Breath test evidence has not been used in Court in Massachusetts since August of 2017. The reasons for this was based on discovery violations that were uncovered during the 9510 Breath test litigation in Commonwealth v. Ananias. In November 2018, Judge Brennan held a hearing to determine when breath test evidence could be used in Court following efforts of the Commonwealth to remedy its discovery violations. Judge Brennan rejected the Commonwealth’s proposal that would have allowed it to use all breath test after August 2017 and also rejected the defense proposal that breath test evidence should not be used until the OAT becomes accredited. His decision was a victory for the defense as his seven criteria require the OAT to implement standards consistent with the scientific community and have transparency throughout their processes.
Judge Brennan set forth seven criteria that the Commonwealth must show has been satisfied prior to continued use of breath test evidence in Court. These seven criteria, including the following:
- That the OAT has filed an application for accreditation with the ANAB that is demonstrably substantially likely to succeed; The ANAB is a national accreditation board for scientific labs that has to confirm to the ISO standards. This will subject the OAT to annual audits and oversight by an independent entity.
- that the OAT’s accreditation application has been uploaded onto the eDiscovery portal;
- that the ANAB Accreditation manual is available for viewing on the eDiscovery portal.
- that the OAT has promulgated discovery protocols consistent with those employed by the State Police case Management Unit, including a definition of exculpatory evidence and an explanation of its obligation pursuant to such evidence; or, in the alternative, that the CMU is responsible for processing OAT’s discovery.
- The OAT protocol has been uploaded to the eDiscovery portal;
- that all the OAT employees have received training on the meaning of exculpatory information and obligations relating to it; and
- that all written materials used to train OAT employees on discovery, and particularly on exculpatory evidence, have been uploaded to the eDiscovery portal.
Judge Brennan’s decision leaves open the possibility that the 9510 litigation could be reopened based on the newly discovery evidence that has been provided.
History of the 9510 Breath Test Litigation
Judge Brennan decision came about as the result of consolidated litigation concerning the accuracy of the breath test machine.

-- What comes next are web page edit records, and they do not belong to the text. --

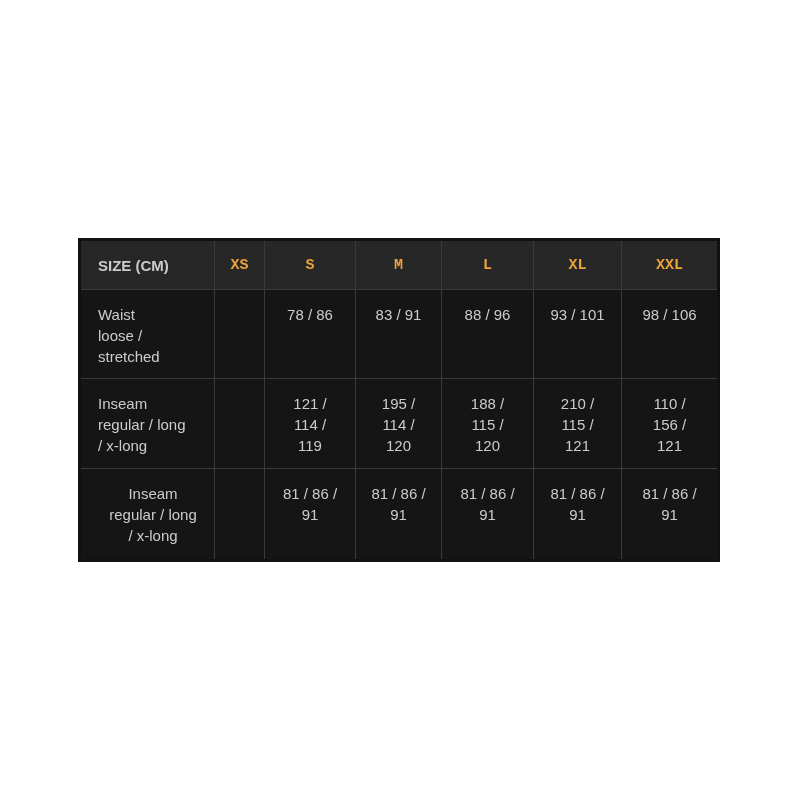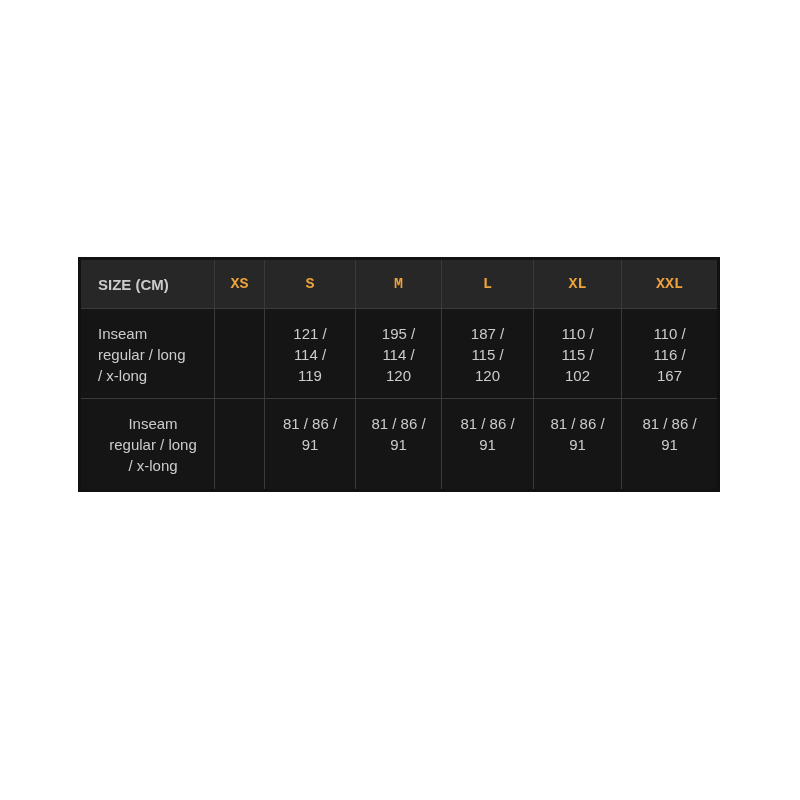--- a/index.html
+++ b/index.html
@@ -21,7 +21,6 @@
     width: 608px;
     background: var(--body_bg, #151515);
     border: 3px solid var(--outer_border, #111111);
-    margin-top: 19px;
   }
   th, td {
     border: 1px solid var(--cell_border, #3a3a3a);

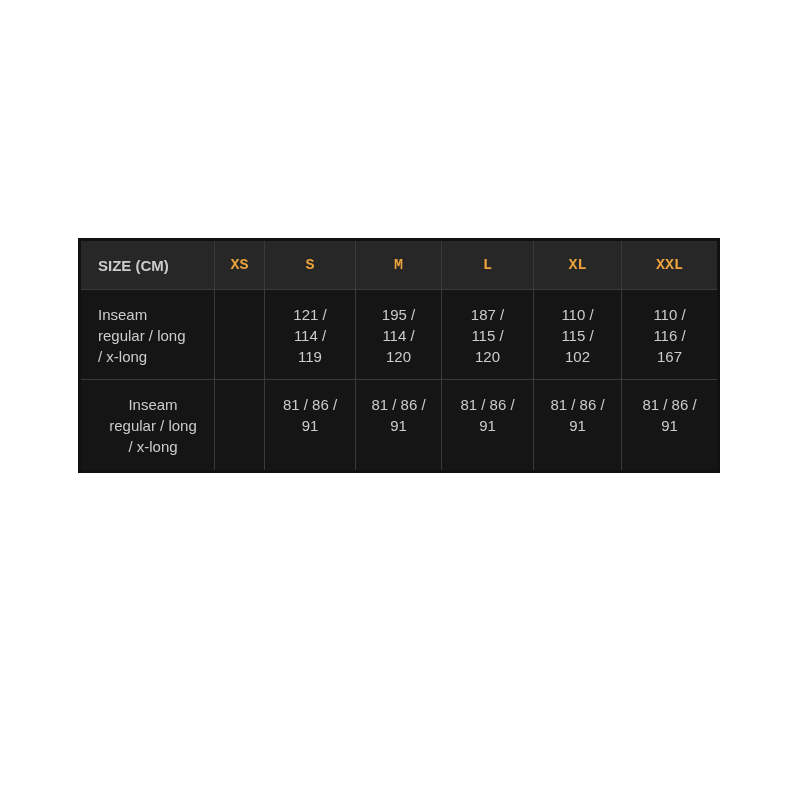--- a/index.html
+++ b/index.html
@@ -93,6 +93,31 @@
       </tr>
     </thead>
     <tbody>
+      <tr class="row-waist">
+        <td class="label-cell">
+          <div>Waist</div>
+          <div>loose /</div>
+          <div>stretched</div>
+        </td>
+        <td class="value-cell">
+            <div class="val"></div>
+          </td>
+        <td class="value-cell">
+            <div class="val">78 / 86</div>
+          </td>
+        <td class="value-cell">
+            <div class="val">83 / 91</div>
+          </td>
+        <td class="value-cell">
+            <div class="val">88 / 96</div>
+          </td>
+        <td class="value-cell">
+            <div class="val">93 / 101</div>
+          </td>
+        <td class="value-cell">
+            <div class="val">98 / 106</div>
+          </td>
+      </tr>
       <tr class="row-length">
         <td class="label-cell">
           <div>Inseam</div>

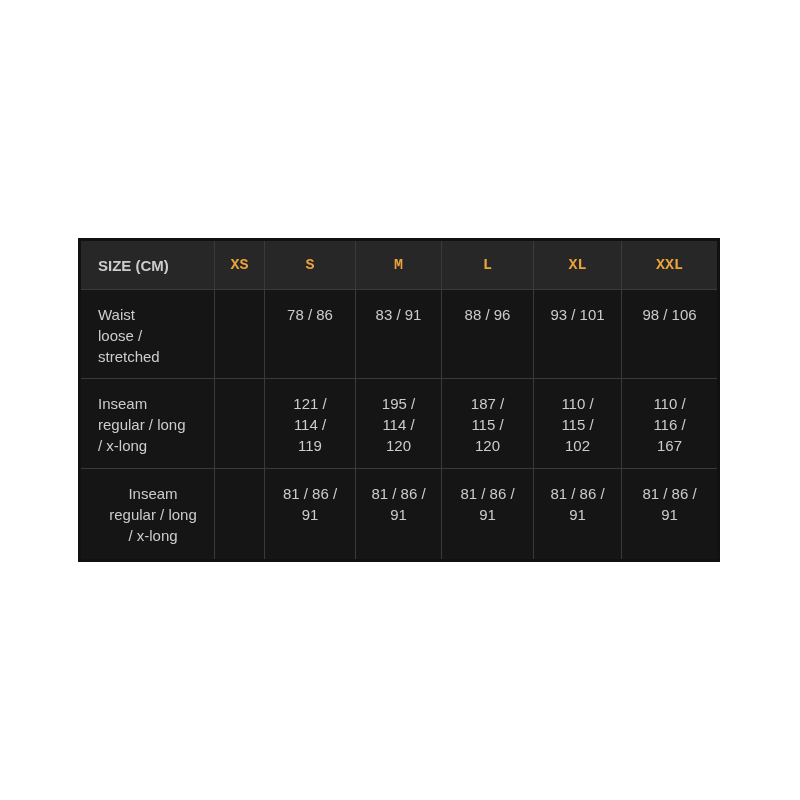--- a/index.html
+++ b/index.html
@@ -134,7 +134,7 @@
             <div class="val">195 / 114 / 120</div>
           </td>
         <td class="value-cell">
-            <div class="val">187 / 115 / 120</div>
+            <div class="val">188 / 115 / 120</div>
           </td>
         <td class="value-cell">
             <div class="val">110 / 115 / 102</div>

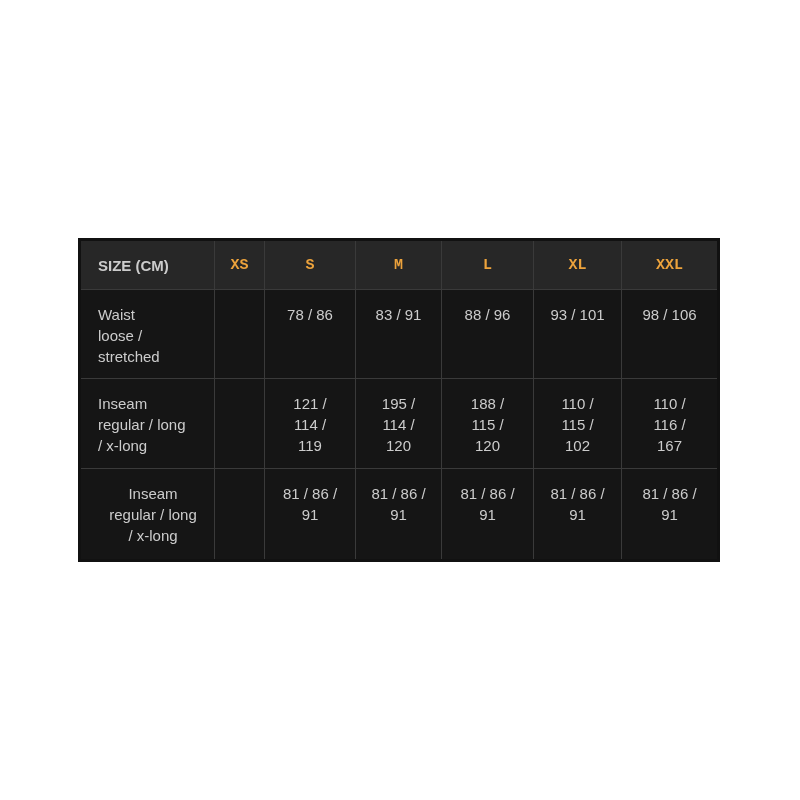--- a/index.html
+++ b/index.html
@@ -137,7 +137,7 @@
             <div class="val">188 / 115 / 120</div>
           </td>
         <td class="value-cell">
-            <div class="val">110 / 115 / 102</div>
+            <div class="val">210 / 115 / 121</div>
           </td>
         <td class="value-cell">
             <div class="val">110 / 116 / 167</div>

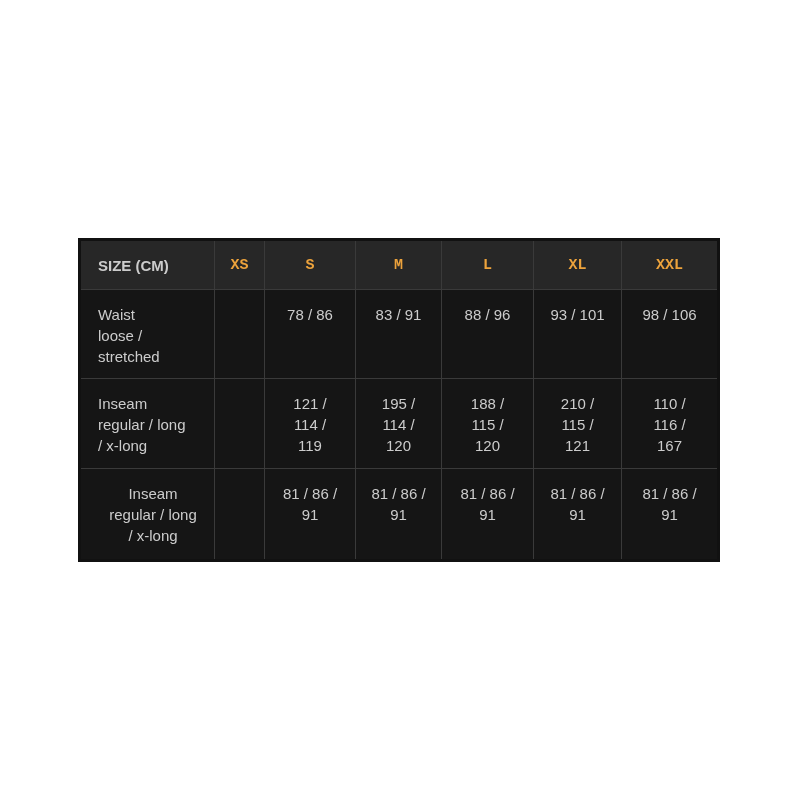--- a/index.html
+++ b/index.html
@@ -140,7 +140,7 @@
             <div class="val">210 / 115 / 121</div>
           </td>
         <td class="value-cell">
-            <div class="val">110 / 116 / 167</div>
+            <div class="val">110 / 156 / 121</div>
           </td>
       </tr>
       <tr class="row-inseam">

After the Massachusetts Supreme Court decision in Commonwealth v. Camblin I, the SJC indicated that defendants are entitled to a hearing on the scientific reliability of the breath test. The Court consolidated that litigation before Judge Brennan. Judge Brennan issued his decision on February 16, 2017. That decision rejected all of the scientific challenges to the accuracy of the breath test, but excluded breath test evidence for a two year period based on the fact that the annual calibration and certification was not done with a reliable method prior to September 14, 2014. Following that decision, defense lawyers discovery that the OAT had not provided all of the documents in the original 9510 litigation when it received a greater number of documents through public record requests.
After a motion for sanction was filed on August 19, 2017, the Commonwealth stopped attempting to admit breath test evidence in all cases until it resolved its discovery violations. Over tens of thousands of documents were provided to defense lawyers that were never provided during the two years of the 9510 litigation.
Judge’s Brennan’s decision appropriately addressed this egregious discovery violation that he found to be intentional. By essentially requiring the OAT to be substantially likely to meet the accreditation requirements, Judge Brennan is ensuring independent oversight to the Office of Alcohol Testing to ensure reliable evidence in Court. Breath test evidence is presumed to be reliable by jurors hearing this type of evidence and this decision acknowledges that it should not be heard in court unless the Commonwealth can comply with its obligation to provide discovery and exculpatory information to defense lawyers.